<<<<

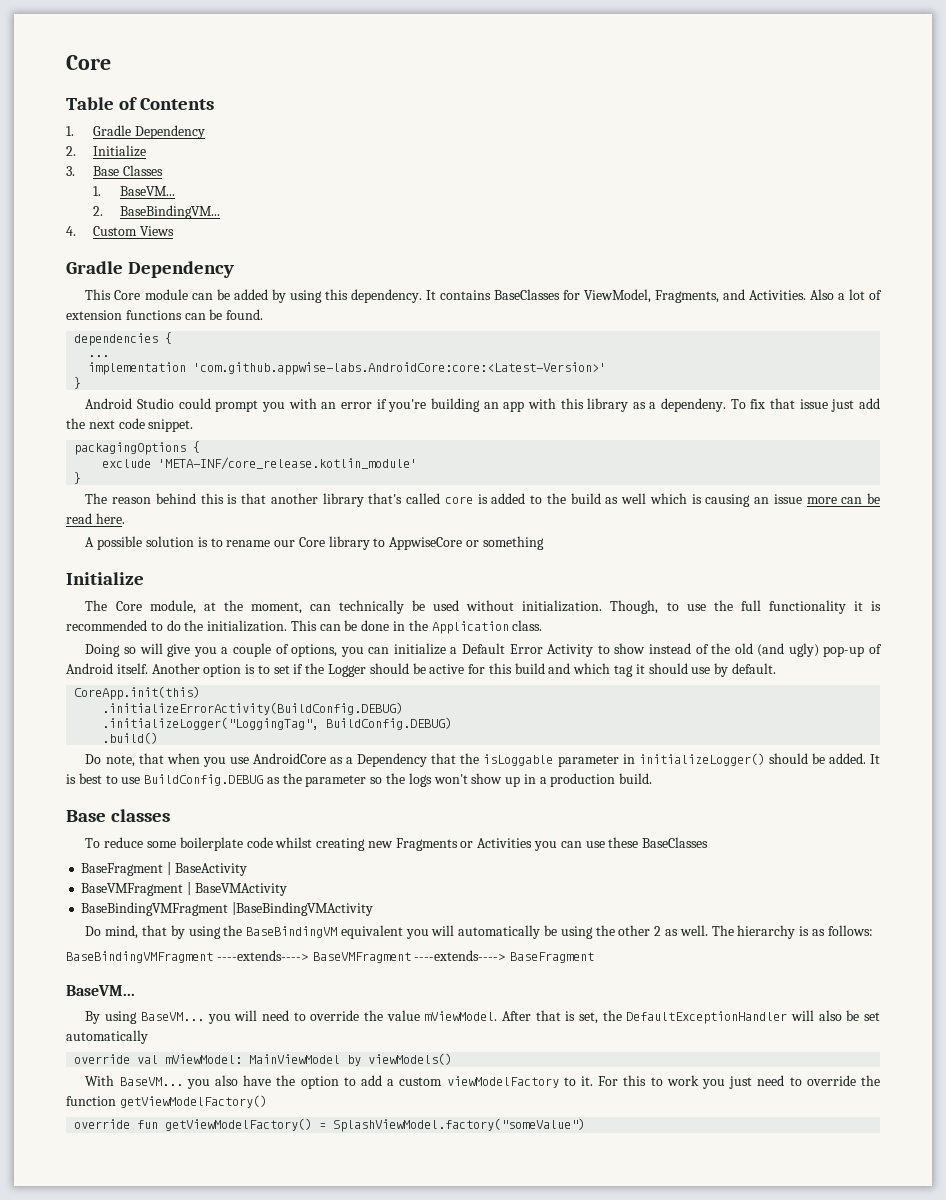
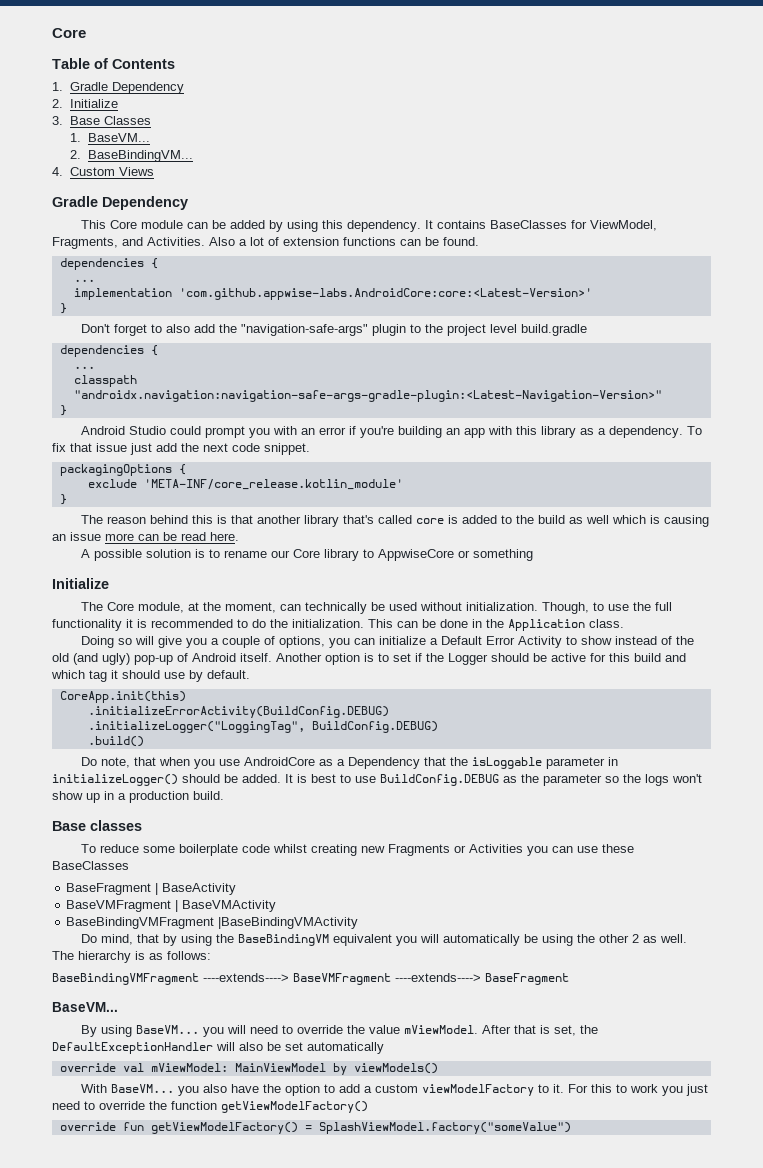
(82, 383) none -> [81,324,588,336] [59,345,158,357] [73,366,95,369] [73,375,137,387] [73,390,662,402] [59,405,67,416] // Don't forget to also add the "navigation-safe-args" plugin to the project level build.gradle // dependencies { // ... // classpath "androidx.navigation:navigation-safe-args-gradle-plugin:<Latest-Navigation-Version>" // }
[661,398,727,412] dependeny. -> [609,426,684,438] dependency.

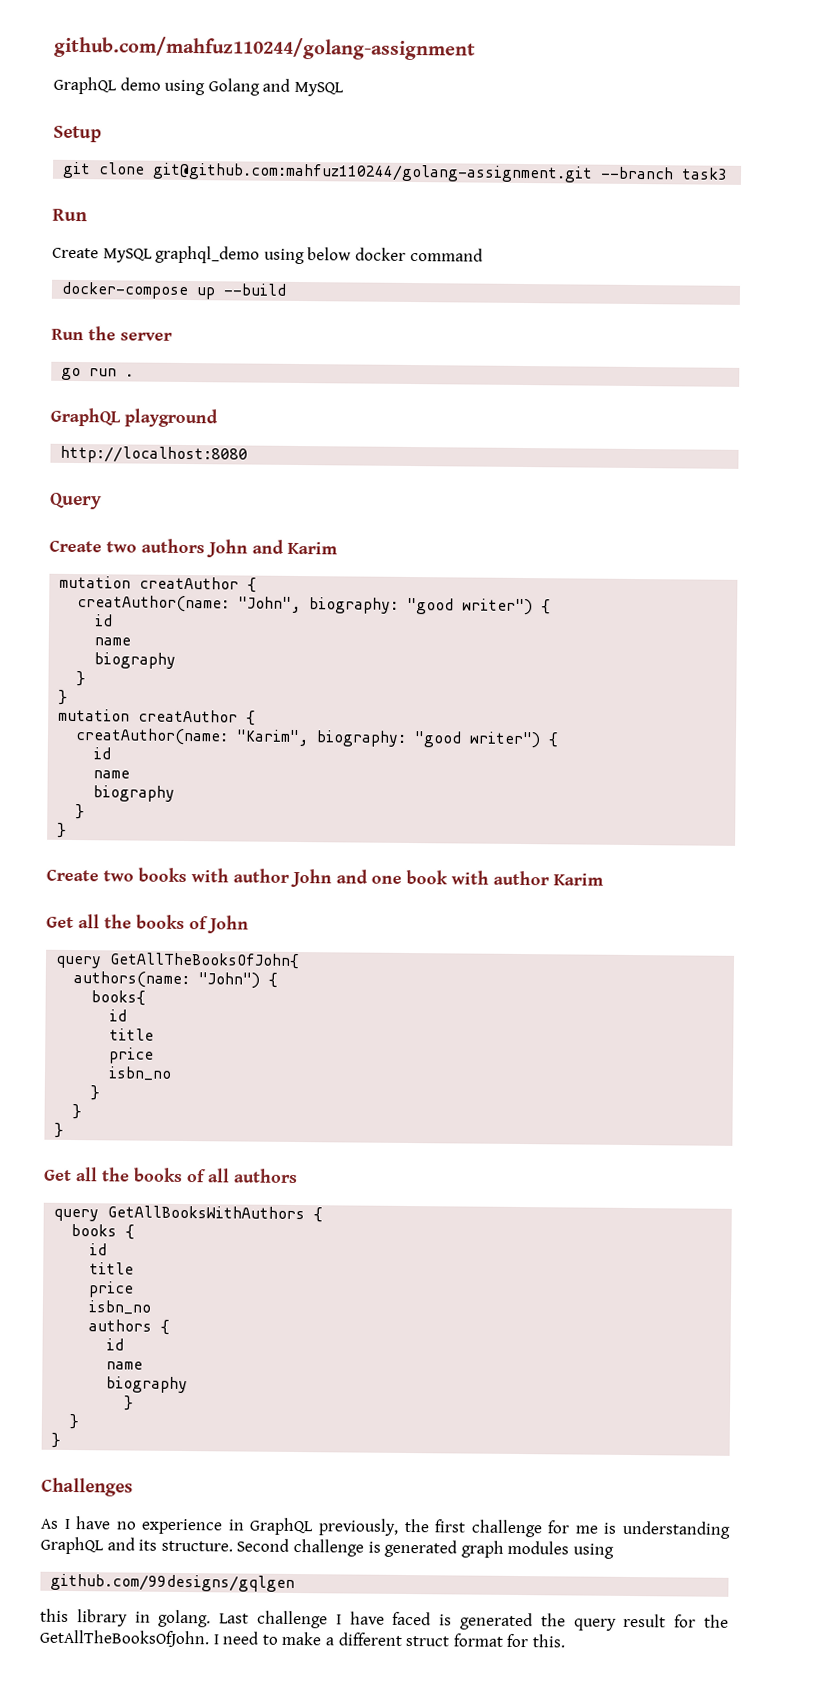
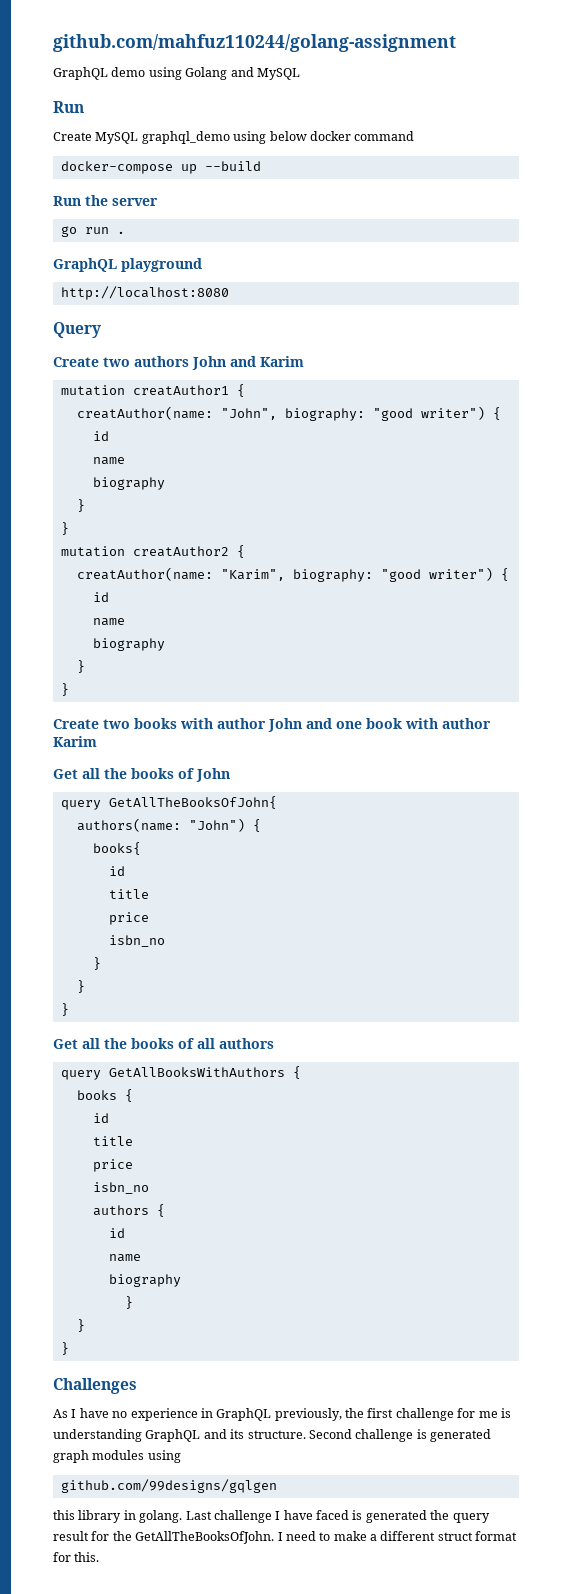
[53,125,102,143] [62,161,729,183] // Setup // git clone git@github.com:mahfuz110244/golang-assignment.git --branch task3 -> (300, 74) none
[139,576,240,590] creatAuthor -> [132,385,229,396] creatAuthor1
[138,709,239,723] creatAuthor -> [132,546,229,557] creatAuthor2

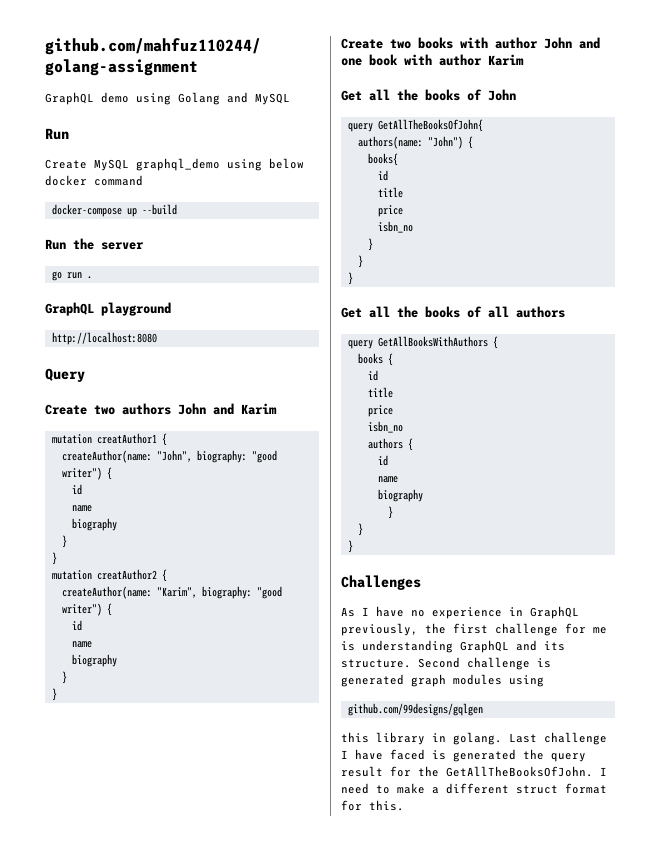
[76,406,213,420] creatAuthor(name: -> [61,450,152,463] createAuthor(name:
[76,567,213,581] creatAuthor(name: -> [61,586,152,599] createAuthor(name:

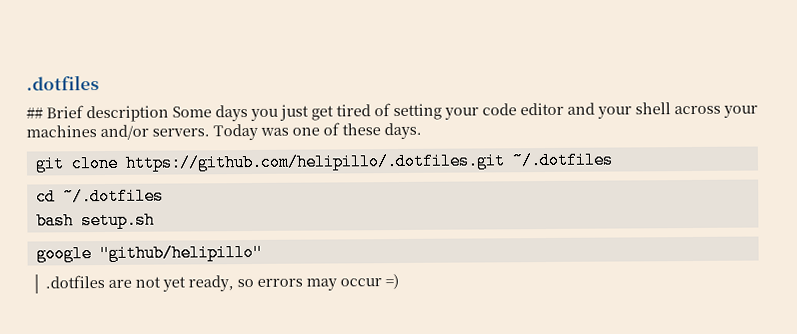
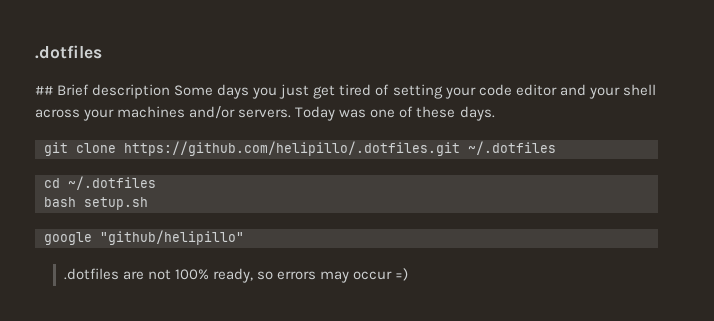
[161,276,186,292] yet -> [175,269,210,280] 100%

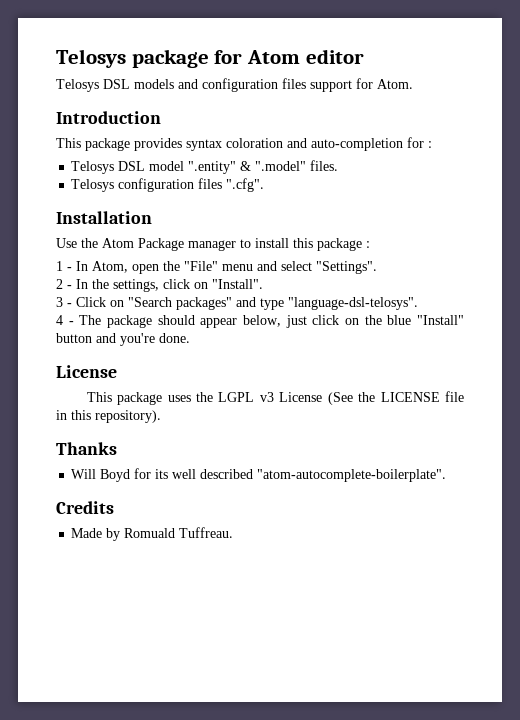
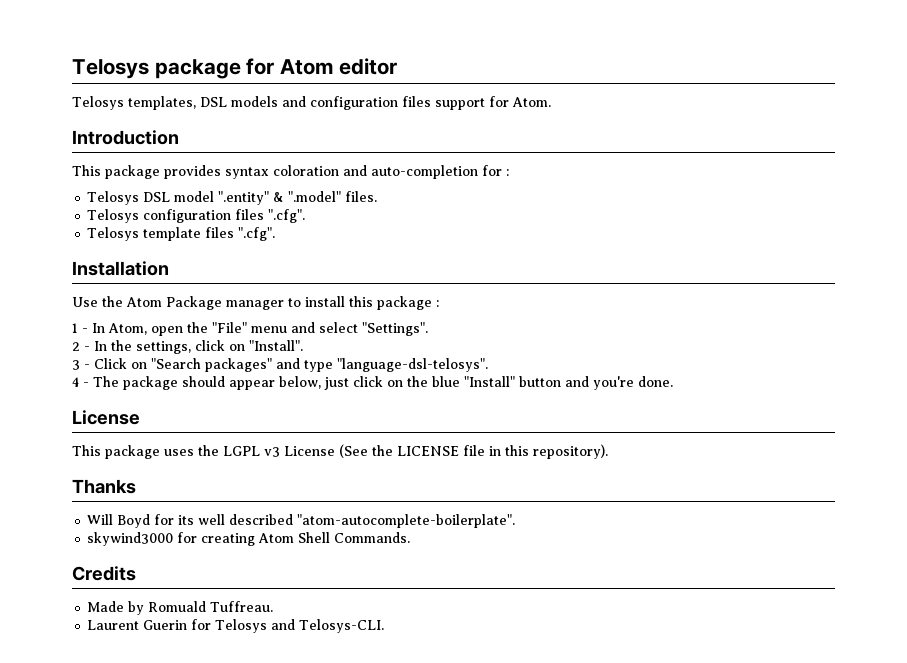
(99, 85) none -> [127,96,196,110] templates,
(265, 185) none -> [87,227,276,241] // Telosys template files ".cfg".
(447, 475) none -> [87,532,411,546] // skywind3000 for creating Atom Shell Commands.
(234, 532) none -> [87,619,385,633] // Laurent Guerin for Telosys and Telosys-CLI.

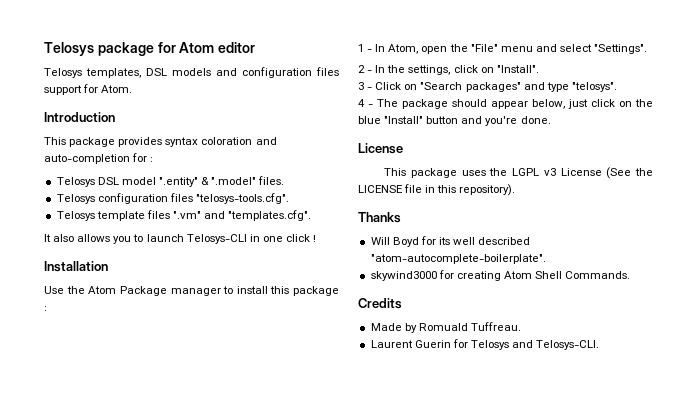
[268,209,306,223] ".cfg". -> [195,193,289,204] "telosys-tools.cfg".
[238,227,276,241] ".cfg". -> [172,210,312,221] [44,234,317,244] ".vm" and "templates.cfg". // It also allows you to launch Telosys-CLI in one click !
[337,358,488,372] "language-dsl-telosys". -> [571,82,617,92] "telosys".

>>>>

Write out the records once more, exactly as they stand, with no images.

(82, 383) none -> [81,324,588,336] [59,345,158,357] [73,366,95,369] [73,375,137,387] [73,390,662,402] [59,405,67,416] // Don't forget to also add the "navigation-safe-args" plugin to the project level build.gradle // dependencies { // ... // classpath "androidx.navigation:navigation-safe-args-gradle-plugin:<Latest-Navigation-Version>" // }
[661,398,727,412] dependeny. -> [609,426,684,438] dependency.

[53,125,102,143] [62,161,729,183] // Setup // git clone git@github.com:mahfuz110244/golang-assignment.git --branch task3 -> (300, 74) none
[139,576,240,590] creatAuthor -> [132,385,229,396] creatAuthor1
[138,709,239,723] creatAuthor -> [132,546,229,557] creatAuthor2

[76,406,213,420] creatAuthor(name: -> [61,450,152,463] createAuthor(name:
[76,567,213,581] creatAuthor(name: -> [61,586,152,599] createAuthor(name:

[161,276,186,292] yet -> [175,269,210,280] 100%

(99, 85) none -> [127,96,196,110] templates,
(265, 185) none -> [87,227,276,241] // Telosys template files ".cfg".
(447, 475) none -> [87,532,411,546] // skywind3000 for creating Atom Shell Commands.
(234, 532) none -> [87,619,385,633] // Laurent Guerin for Telosys and Telosys-CLI.

[268,209,306,223] ".cfg". -> [195,193,289,204] "telosys-tools.cfg".
[238,227,276,241] ".cfg". -> [172,210,312,221] [44,234,317,244] ".vm" and "templates.cfg". // It also allows you to launch Telosys-CLI in one click !
[337,358,488,372] "language-dsl-telosys". -> [571,82,617,92] "telosys".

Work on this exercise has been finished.